The behavior we don't want to match is the special treatment of .symtab
.shstrtab .strtab: they can be matched in LLD but not in GNU ld.

Diff Detail

Event Timeline

MaskRay created this revision.Aug 12 2020, 5:13 PM
MaskRay requested review of this revision.Aug 12 2020, 5:13 PM

Just to check I understand.

In D85100 we moved non SHF_ALLOC orphans after all other SHF_ALLOC sections so that they didn't affect address assignment of SHF_ALLOC sections. Now we don't move the SHF_ALLOC section positions but instead we do not move the location counter, and also move their file offset after all SHF_ALLOC sections so that they have no affect on addresses of SHF_ALLOC sections and cannot be part of a PT_LOAD section.

This is related to pr47094.

I don't have any objections, in the general case I think compatibility with BFD is worthwhile.

lld/ELF/LinkerScript.cpp
858

May be worth writing the condition the other way around as it is the most common case. Only a weak preference though.

if (sec->flags & SHF_ALLOC) {
...
} else {
  // Non-SHF_ALLOC OutputSections start at address 0
  ...
}
925

I think it's worth adding a comment. Suggest something like:
// Non-SHF_ALLOC sections do not affect the addresses of other OutputSections as they are not part of the process image.

lld/ELF/Writer.cpp
1236

I guess we've removed this as it is not strictly necessary any more?

jhenderson added a subscriber: edd.

I think this looks like it makes sense. Having the section header table out of order is a little weird to me, but also not illegal (indeed, I've used it on a few occasions to do crazy things before).

I've added @edd who reported pr47094, who might have further insight.

lld/test/ELF/linkerscript/sections-nonalloc.s
21–23

Just to confirm - these three sections appear here in the section header table (before data2 and .text), because they are being placed near the other non-alloc sections, due to orphan section handling, I presume?
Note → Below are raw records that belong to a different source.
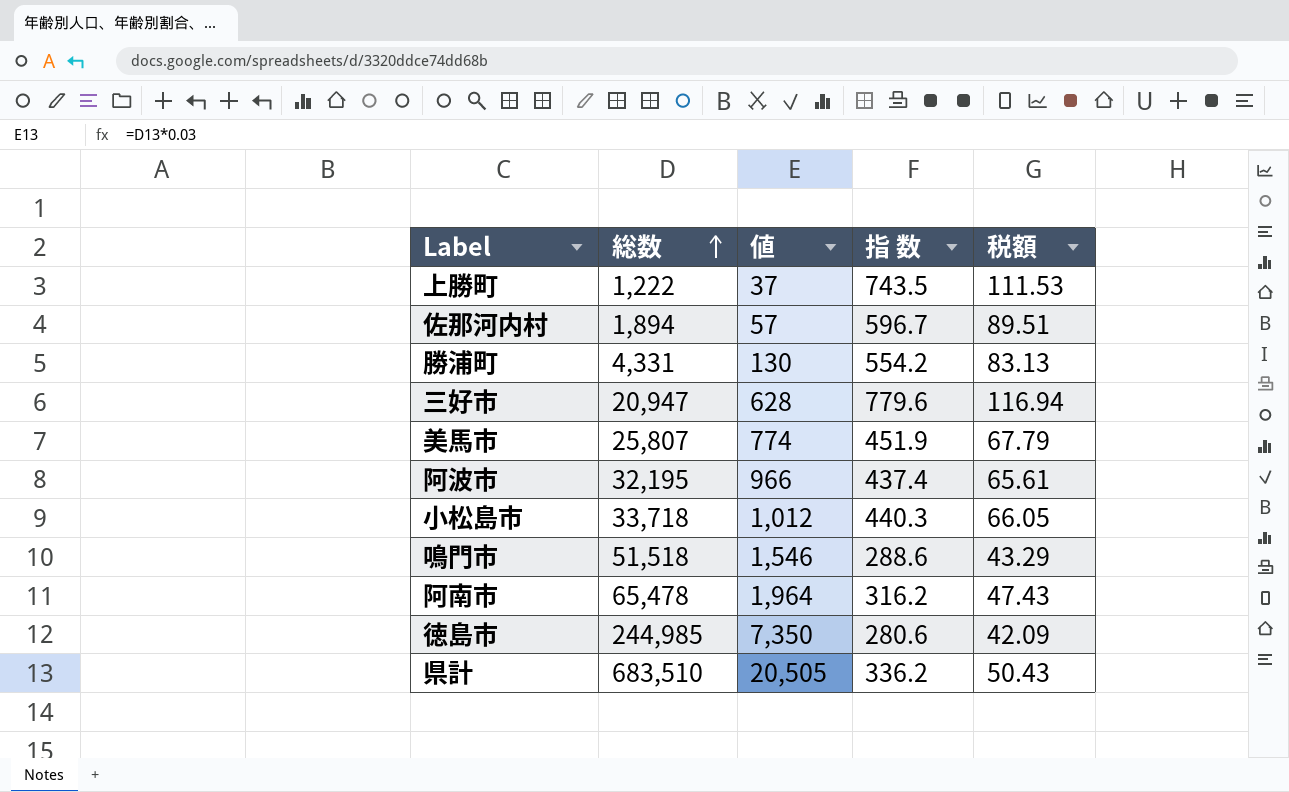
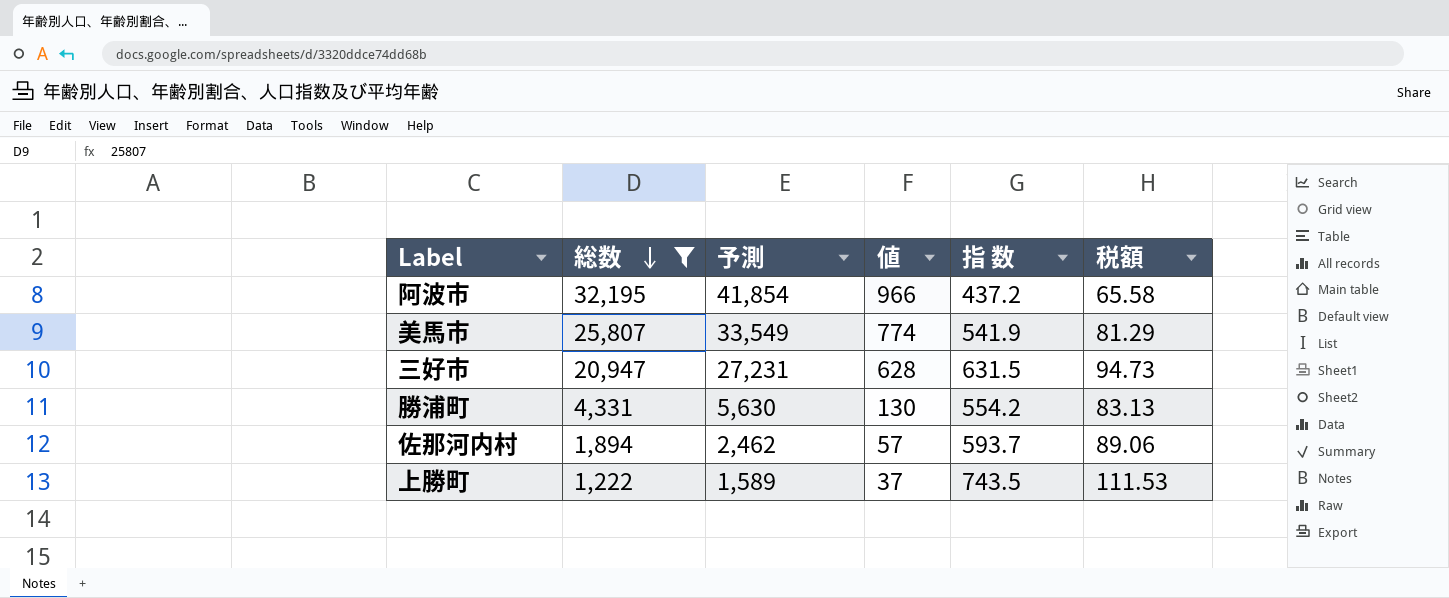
filter: none -> 総数 <= 32,195
row order: 総数 ascending -> 総数 descending
column 予測 | formula: none -> [総数] * 1.3
阿波市 | 指 数: 437.4 -> 437.2
阿波市 | 税額: 65.61 -> 65.58
美馬市 | 指 数: 451.9 -> 541.9
美馬市 | 税額: 67.79 -> 81.29
三好市 | 指 数: 779.6 -> 631.5
三好市 | 税額: 116.94 -> 94.73
佐那河内村 | 指 数: 596.7 -> 593.7
佐那河内村 | 税額: 89.51 -> 89.06

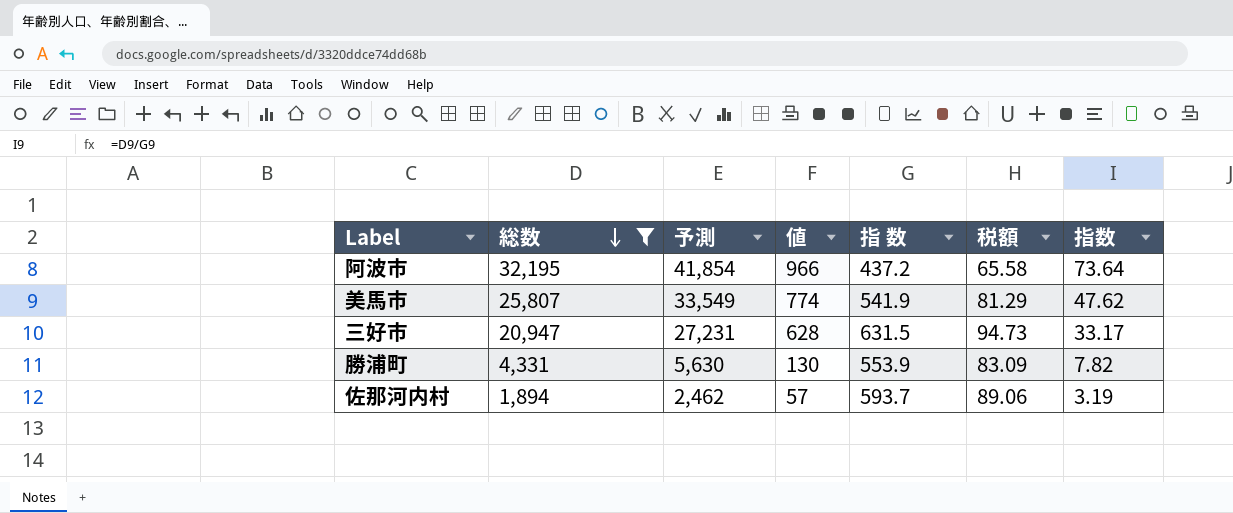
column 指数 | formula: none -> [総数] / [指 数]
row 上勝町: 1,222 | 1,589 | 37 | 743.5 | 111.53 -> none
勝浦町 | 指 数: 554.2 -> 553.9
勝浦町 | 税額: 83.13 -> 83.09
MaskRay marked an inline comment as done.Aug 13 2020, 8:26 AM

Just to check I understand.

In D85100 we moved non SHF_ALLOC orphans after all other SHF_ALLOC sections so that they didn't affect address assignment of SHF_ALLOC sections. Now we don't move the SHF_ALLOC section positions but instead we do not move the location counter, and also move their file offset after all SHF_ALLOC sections so that they have no affect on addresses of SHF_ALLOC sections and cannot be part of a PT_LOAD section.

Yes

lld/test/ELF/linkerscript/sections-nonalloc.s
21–23

Yes.In GNU ld, the three sections are special: they can't be matched by output section descriptions.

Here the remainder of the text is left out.